Employers added 215,000 jobs in July and the unemployment rate held at a seven-year low of 5.3 percent, signs of further progress in the U.S. labor market that’s keeping the Federal Reserve on the path toward raising interest rates as soon as next month.
The gain in payrolls last month followed a 231,000 advance in June that was bigger than previously estimated, a Labor Department report showed Friday in Washington. While the data also showed a pickup in hours worked, average hourly earnings climbed a less-than-forecast 2.1 percent from a year earlier, indicating little momentum in wage growth.
The persistent pace of hiring this year indicates companies are sanguine about prospects for demand in the face of a tempered global growth outlook. Better job security that leads to bigger wage gains could encourage consumers to spend more freely and provide more momentum for the economy.

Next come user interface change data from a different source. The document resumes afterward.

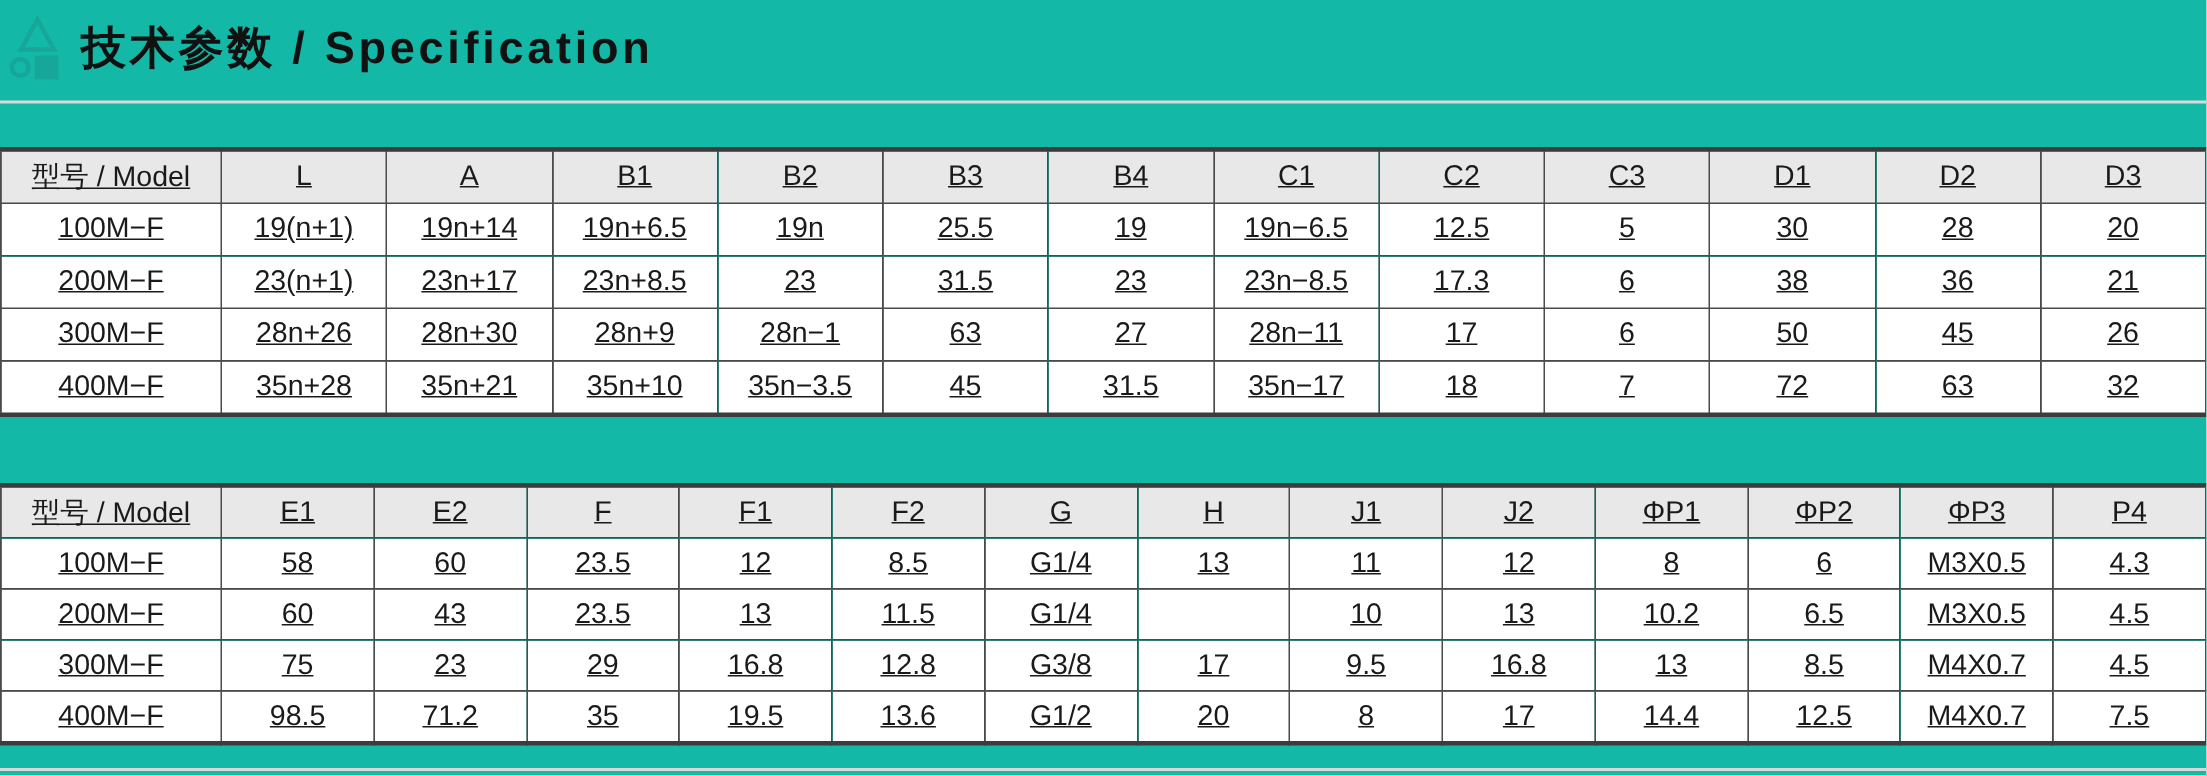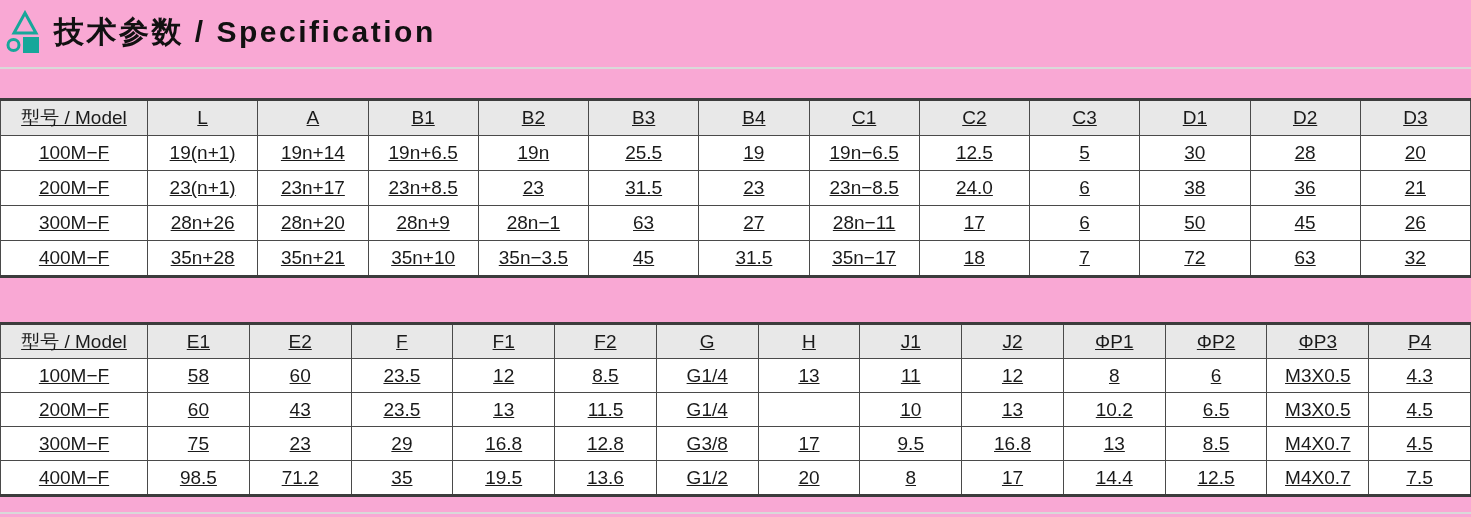"技术参数 / Specification" .page { background: #f9a8d4 -> #14b8a6 }
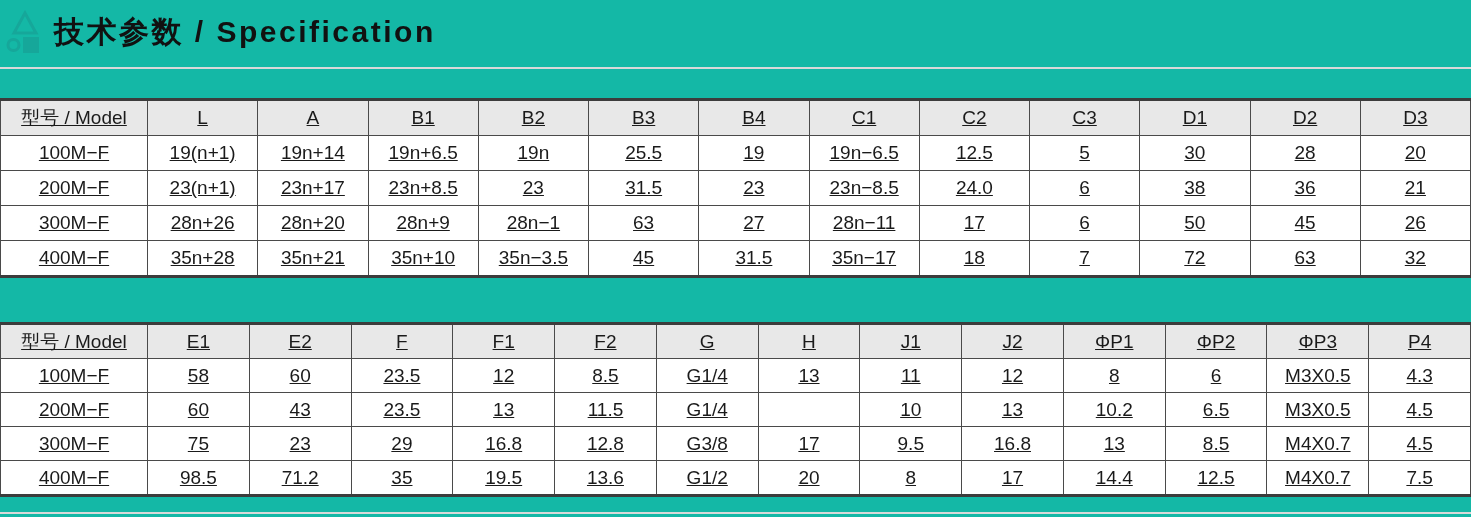"24.0" td { text: 24.0 -> 17.3 }
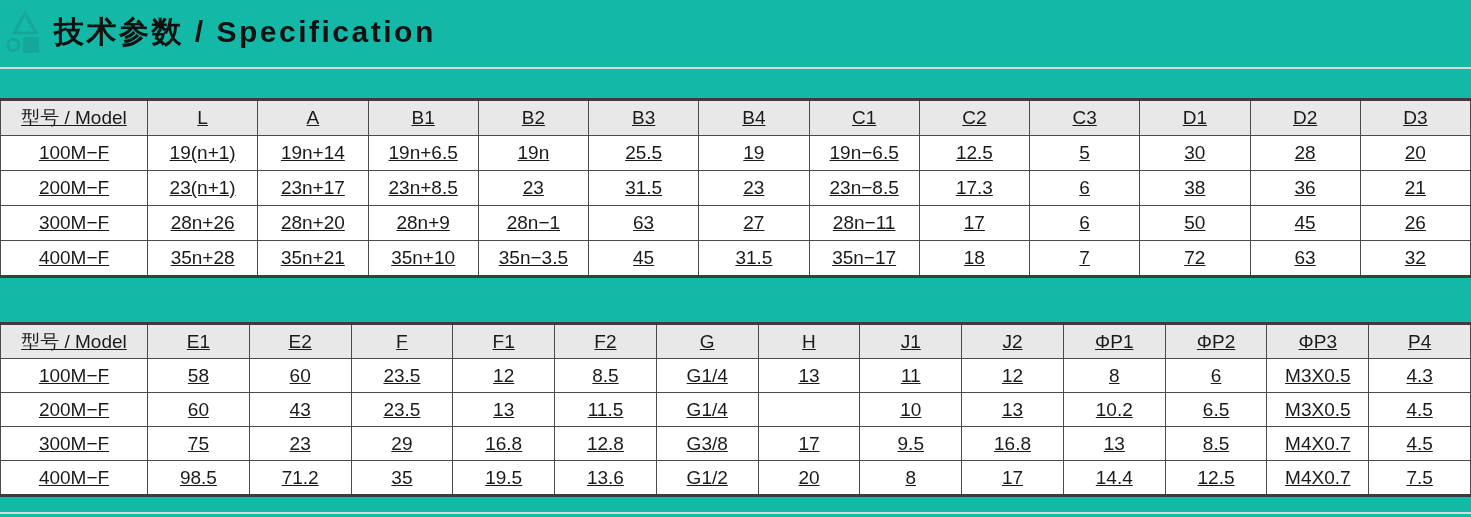"28n+20" td { text: 28n+20 -> 28n+30 }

“The Fed is close to tightening — it doesn’t need to see a lot more improvement, just a little more,” Dana Saporta, an economist at Credit Suisse Securities USA LLC in New York, said before the report. “Data that shows continued diminishing of slack in the labor market is sufficient” for policy makers to raise interest rates this year.
Retail led the industries adding to headcounts in July, followed by health care and leisure and hospitality. Manufacturing payrolls rose by the most in six months on gains among non-durable goods producers. More jobs were also added in construction.